The United Nations' 'integrated food security stage' classifies food crisis situations into five stages: 'normal-warning-crisis-emergency-disaster and famine', with 96% of Gaza's population classified as above stage three, 'crisis'.

Among them, the population of "disaster and famine," the highest level realized by Kia, reached 495,000, and the population of "emergency" was counted as 745,000.

The ever-worsening food crisis is a direct hit, especially for the underprivileged, such as children.

In this year's report by the Global Nutrition Cluster, an association of relief organizations, 50,000 children in Gaza were found to need treatment for acute malnutrition.

In addition, 96% of infants and women aged 6 to 23 months in Gaza do not meet the minimum daily essential nutrients.

The humanitarian situation is worsening, but aid is extremely scarce.

As of last month, the average number of relief trucks entering Gaza was 52 per day, less than a third of the average of 165 per day in April.

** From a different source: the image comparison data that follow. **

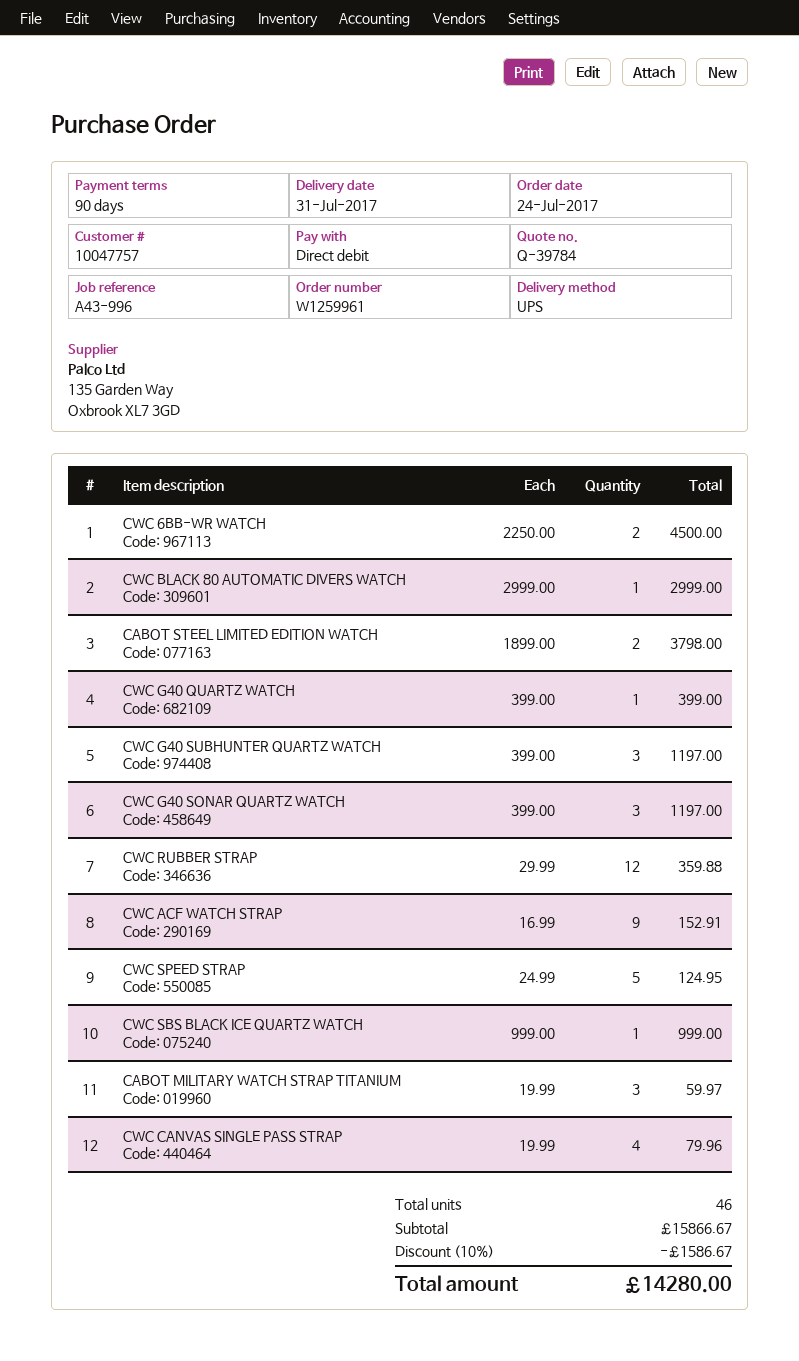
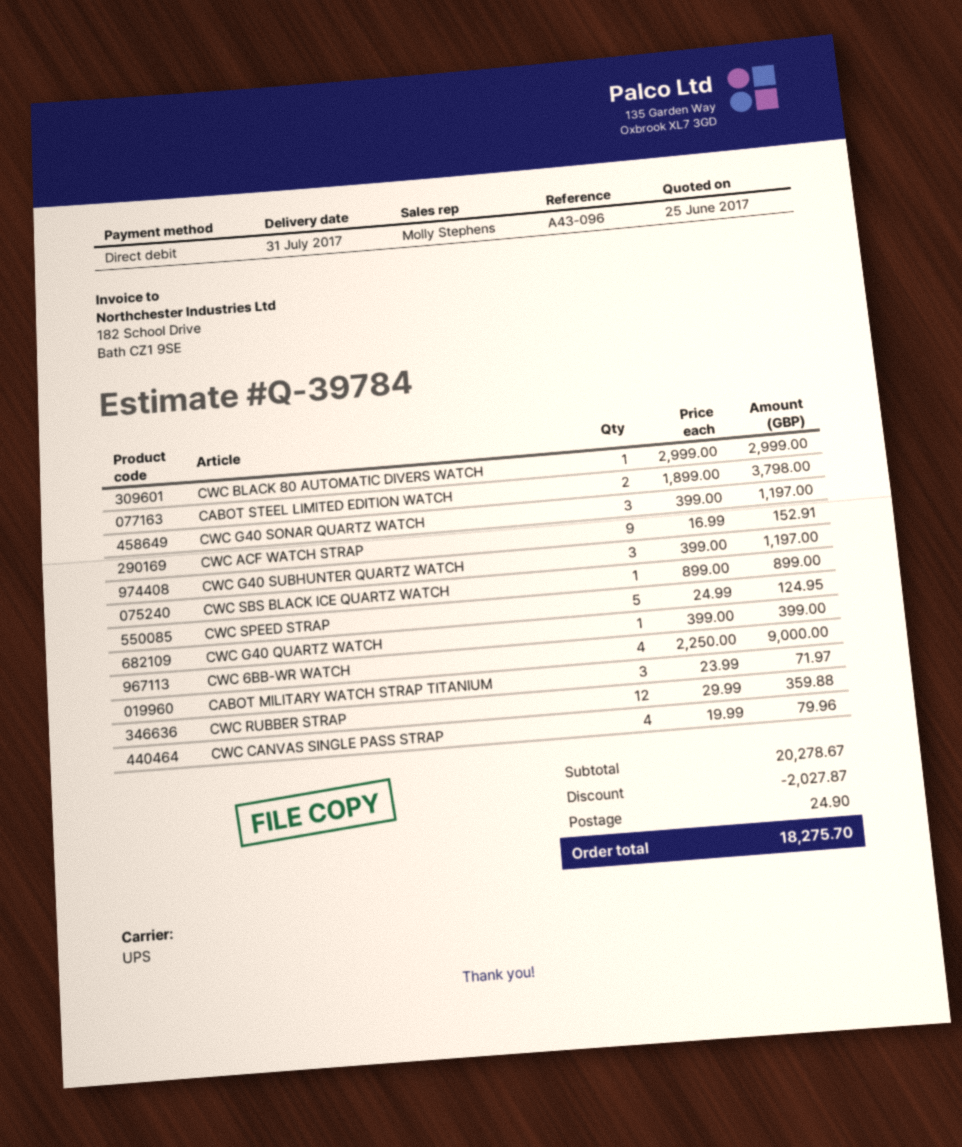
reference: A43-996 -> A43-096
CWC 6BB-WR WATCH: 2 x 2250.00 = 4500.00 -> 4 x 2250.00 = 9000.00
CWC SBS BLACK ICE QUARTZ WATCH: 1 x 999.00 = 999.00 -> 1 x 899.00 = 899.00
CABOT MILITARY WATCH STRAP TITANIUM: 3 x 19.99 = 59.97 -> 3 x 23.99 = 71.97
subtotal: 15866.67 -> 20278.67
discount: 1586.67 -> 2027.87
shipping: none -> 24.90
total: 14280.00 -> 18275.70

This is attributed to Israel's successive shutdown of the Kerem Shalom border checkpoint and Rafa checkpoint, the main delivery channel for aid, after Hamas attacks killed four soldiers in May.

Relief trucks entering Gaza last month used Erez checkpoints in northern Gaza instead of these checkpoints.

The war also led to the destruction of water facilities, and as of the 21st and 27th of last month, Gaza's water supply averaged 116,000 cubic meters per day, a quarter of the level before the war.